Grand Prix final is the 'Showdown at the Sochi Corral' | Figure Skating | CBC Sports

Figure SkatingGrand Prix final is the 'Showdown at the Sochi Corral'

Posted: Saturday, December 1, 2012 | 10:01 AM

Back to accessibility links
Canadian hopes at the Grand Prix final in Sochi, Russia, shown from right to left: Patrick Chan, Kirsten Moore-Towers and Dylan Moscovitch, Megan Duhamel and Eric Radford, and Tessa Virtue and Scott Moir. (Getty Images/CBCSports.ca) Canadian hopes at the Grand Prix final in Sochi, Russia, shown from right to left: Patrick Chan, Kirsten Moore-Towers and Dylan Moscovitch, Megan Duhamel and Eric Radford, and Tessa Virtue and Scott Moir. (Getty Images/CBCSports.ca)

Supporting Story Content

End of Supporting Story Content

Back to accessibility links

Beginning of Story Content

After six Grand Prix events the season has come to the climax of the series, or as I like to call it, 'The Showdown at the Sochi Corral', more formally known as The Iceberg Skating Palace.

Seriously, I can't think of too many arenas in the world with a better name than that for an ice-skating competition.
After six Grand Prix events the season has come to the climax of the series, or as I like to call it, 'The Showdown at the Sochi Corral', more formally known as The Iceberg Skating Palace.

Seriously, I can't think of too many arenas in the world with a better name than that for an ice-skating competition.

From December 6th through 9th, the top six from each discipline will get a crack at the Grand Prix title and all that goes with it. But it's also an up-close-and-personal chance to get a feeling for what the Olympics might be like in that venue in just over a year from now. I should have used bold print for the word 'might' in that last sentence. With all of the hype, colour, spectacle, security and world-level buzz that will be around the real deal in February of 2014, this event is really only a hint of what it 'might' be like.

Let's dig in and have some fun getting excited about this event.

Men

Tatsuki Machida of Japan - My only surprise in this event is how Tatsuki, with two good competitions, worked his way into the top six. He accumulated enough points with his victory in China and a third in Skate America to place fourth. With confidence, solid programs and scary costumes, he took over the spot that most had held for Jeremy Abbott or Nobunari Oda. After watching Oda practice in Toronto, I had a spot reserved for him, but that is why we compete instead of reserving spots.

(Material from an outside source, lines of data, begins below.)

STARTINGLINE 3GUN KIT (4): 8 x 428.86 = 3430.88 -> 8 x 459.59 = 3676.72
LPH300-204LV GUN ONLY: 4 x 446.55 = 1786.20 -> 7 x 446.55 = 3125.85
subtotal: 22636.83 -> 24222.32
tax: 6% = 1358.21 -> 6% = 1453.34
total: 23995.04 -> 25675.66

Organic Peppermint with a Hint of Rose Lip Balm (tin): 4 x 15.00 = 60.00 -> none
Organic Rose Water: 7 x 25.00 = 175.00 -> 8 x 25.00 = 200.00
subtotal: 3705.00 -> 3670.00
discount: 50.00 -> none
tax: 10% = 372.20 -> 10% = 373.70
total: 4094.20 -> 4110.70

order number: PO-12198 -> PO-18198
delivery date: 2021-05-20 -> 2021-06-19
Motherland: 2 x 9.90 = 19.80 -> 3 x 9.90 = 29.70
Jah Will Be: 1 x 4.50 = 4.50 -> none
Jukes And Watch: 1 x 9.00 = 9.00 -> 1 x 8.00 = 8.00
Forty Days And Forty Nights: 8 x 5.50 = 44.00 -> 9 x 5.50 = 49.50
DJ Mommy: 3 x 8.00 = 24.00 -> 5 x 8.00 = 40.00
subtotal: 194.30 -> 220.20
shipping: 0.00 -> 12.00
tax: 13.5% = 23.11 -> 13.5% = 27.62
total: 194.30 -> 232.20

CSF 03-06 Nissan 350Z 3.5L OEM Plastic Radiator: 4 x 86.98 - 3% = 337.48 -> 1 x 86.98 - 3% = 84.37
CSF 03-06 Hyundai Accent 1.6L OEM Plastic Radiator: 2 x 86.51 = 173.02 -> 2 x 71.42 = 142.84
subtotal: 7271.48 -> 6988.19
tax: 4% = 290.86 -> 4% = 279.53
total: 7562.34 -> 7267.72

A big part of me wishes that I still competed because I believe this is a high mark in men's skating and that to stay at the top of this strong field is something to be proud of. But another part of me feels sorry for these guys because mistakes don't put you in second, they put you out of the event, and leave you in the dust.

Javier Fernandez of Spain - He seems ready to challenge. I call him 'the boy next door.' Watch for quads that, at times, look so easy that they seem simple.

Yuzuru Hanyu of Japan - He seems to be working well with Brian Orser, his new coach, and you can see that he is starting to believe in his ability to routinely put together a short and a long program in the same event. Having Yuzu and Javi training side by side in Toronto makes them both better. It's like a tag-team match and Patrick Chan is the target.

Patrick Chan of Canada - He told the world to chill out a bit with his win in Russia and that everybody needs to have some down time. Of course, when your down time includes four falls in one event you can see why folks would worry. May I remind everyone how hard this is and when flying at the top range of your ability things can and do go wrong. These guys aren't just doing the quad anymore, they do multiple quads and follow that up with great choreography, spins that leave you both dizzy and tired and demanding footwork that includes upper body movement.

Sheesh, I'm tired just writing about it.

Daisuke Takahashi of Japan - When it comes to upper body movement, Daisuke has it and more. What he needs is a tad more altitude on his quad attempts, but when the wind is coming in at just the right angle, he finds it.

Takahiko Kozuka of Japan - He is still my pick as best 'skater'. Patrick has amazing feet and builds speed with ease, almost magical actually, but for blade magic it's still Taka for me. Like Daisuke, he too needs the sun and the moon to line up for a clean quad to happen, but he's going for it and perseverance pays off... Right!

My pick for a winner is....the audience. Get used to it, I'm not picking winners.

Dance

The top three teams in the world all won both of their Grand Prix events... Shocking! Oh wait, they didn't compete against each other. Shocking!

Nope, skating fans have to wait for them to go against each other here in the final, and to be honest, it's fine with me. At each of the events we got a good look at their new programs and watched as they each made little changes in their game plans and now seem ready to strut out into the street, and face the music. (I tried for a gun fight/dance blend there but don't think it really worked!)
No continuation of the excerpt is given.